Your objective —
After finding the line containing "padding: 0;" below, please output that line and each following one through the line containing "line-height: 18px;", exactly as written.

Dataset entries —
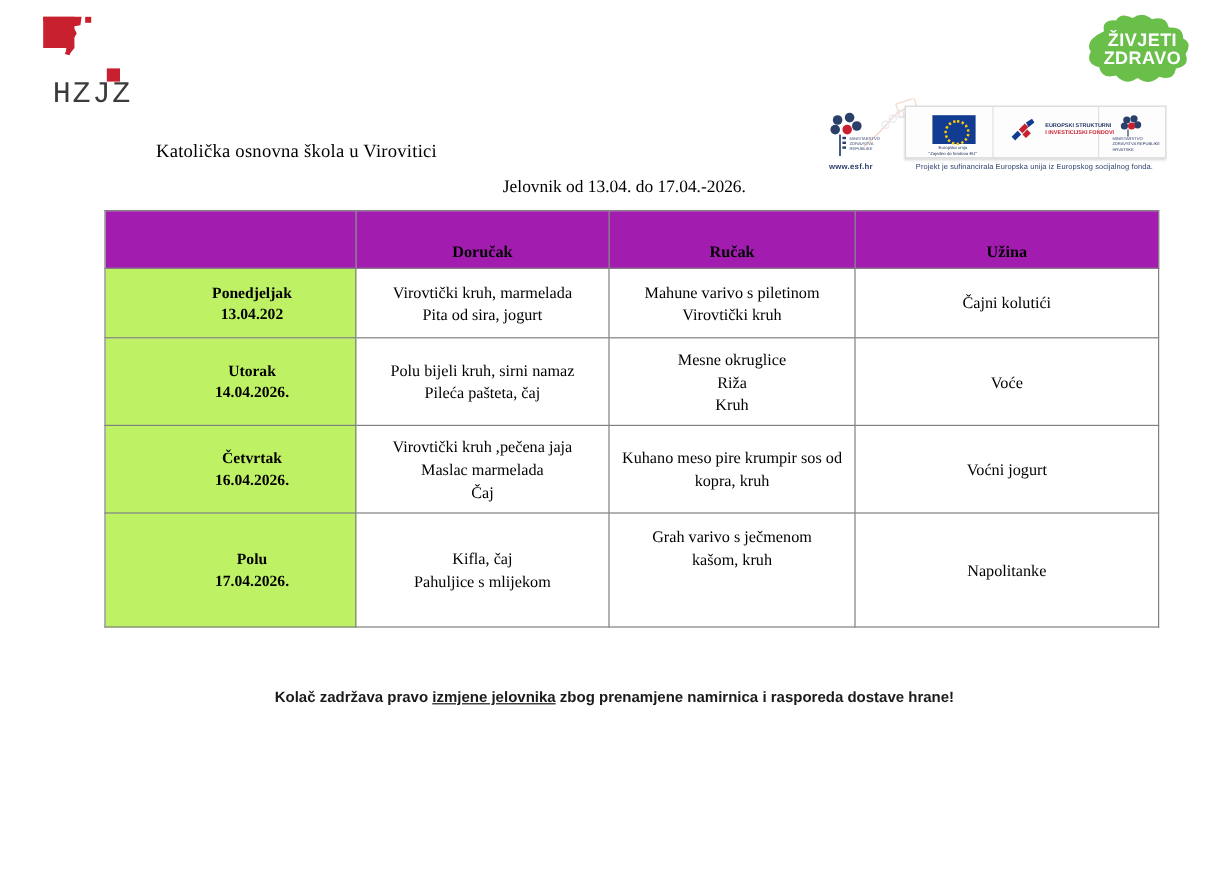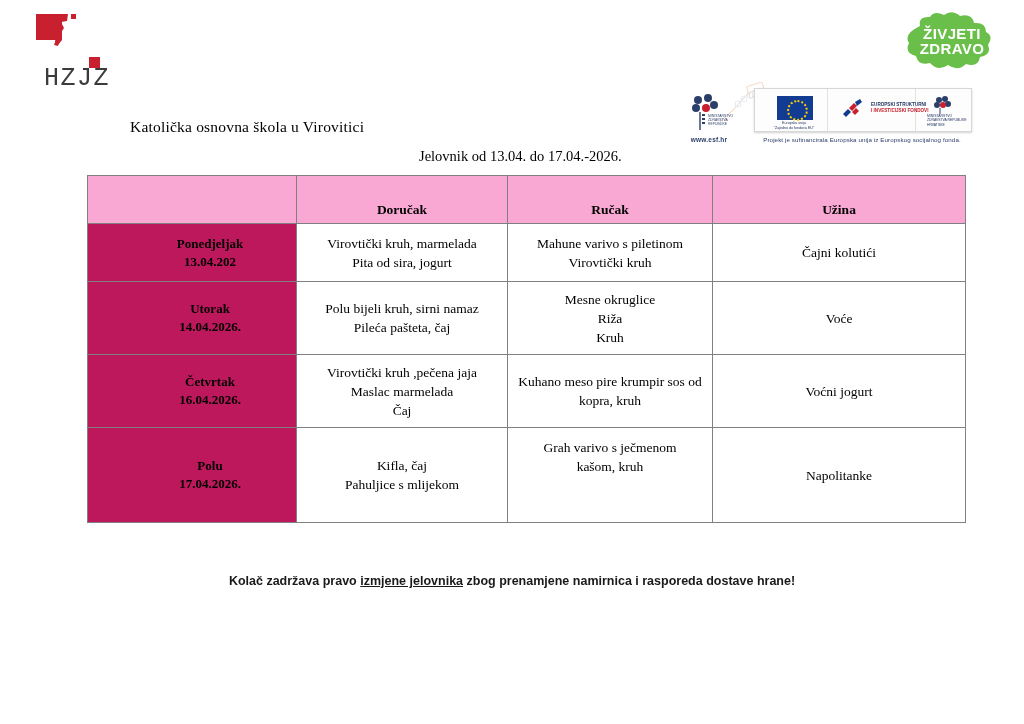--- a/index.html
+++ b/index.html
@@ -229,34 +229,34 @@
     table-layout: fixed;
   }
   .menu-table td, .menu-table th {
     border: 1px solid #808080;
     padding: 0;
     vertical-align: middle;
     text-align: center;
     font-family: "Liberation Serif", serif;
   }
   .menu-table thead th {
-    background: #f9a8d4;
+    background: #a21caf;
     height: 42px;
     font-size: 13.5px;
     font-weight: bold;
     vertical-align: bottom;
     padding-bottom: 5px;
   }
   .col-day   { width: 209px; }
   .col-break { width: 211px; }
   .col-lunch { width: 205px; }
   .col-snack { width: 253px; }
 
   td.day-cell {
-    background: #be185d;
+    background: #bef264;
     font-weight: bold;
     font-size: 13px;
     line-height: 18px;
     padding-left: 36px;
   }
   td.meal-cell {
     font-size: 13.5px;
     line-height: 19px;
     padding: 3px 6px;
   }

Written response —
     padding: 0;
     vertical-align: middle;
     text-align: center;
     font-family: "Liberation Serif", serif;
   }
   .menu-table thead th {
-    background: #f9a8d4;
+    background: #a21caf;
     height: 42px;
     font-size: 13.5px;
     font-weight: bold;
     vertical-align: bottom;
     padding-bottom: 5px;
   }
   .col-day   { width: 209px; }
   .col-break { width: 211px; }
   .col-lunch { width: 205px; }
   .col-snack { width: 253px; }
 
   td.day-cell {
-    background: #be185d;
+    background: #bef264;
     font-weight: bold;
     font-size: 13px;
     line-height: 18px;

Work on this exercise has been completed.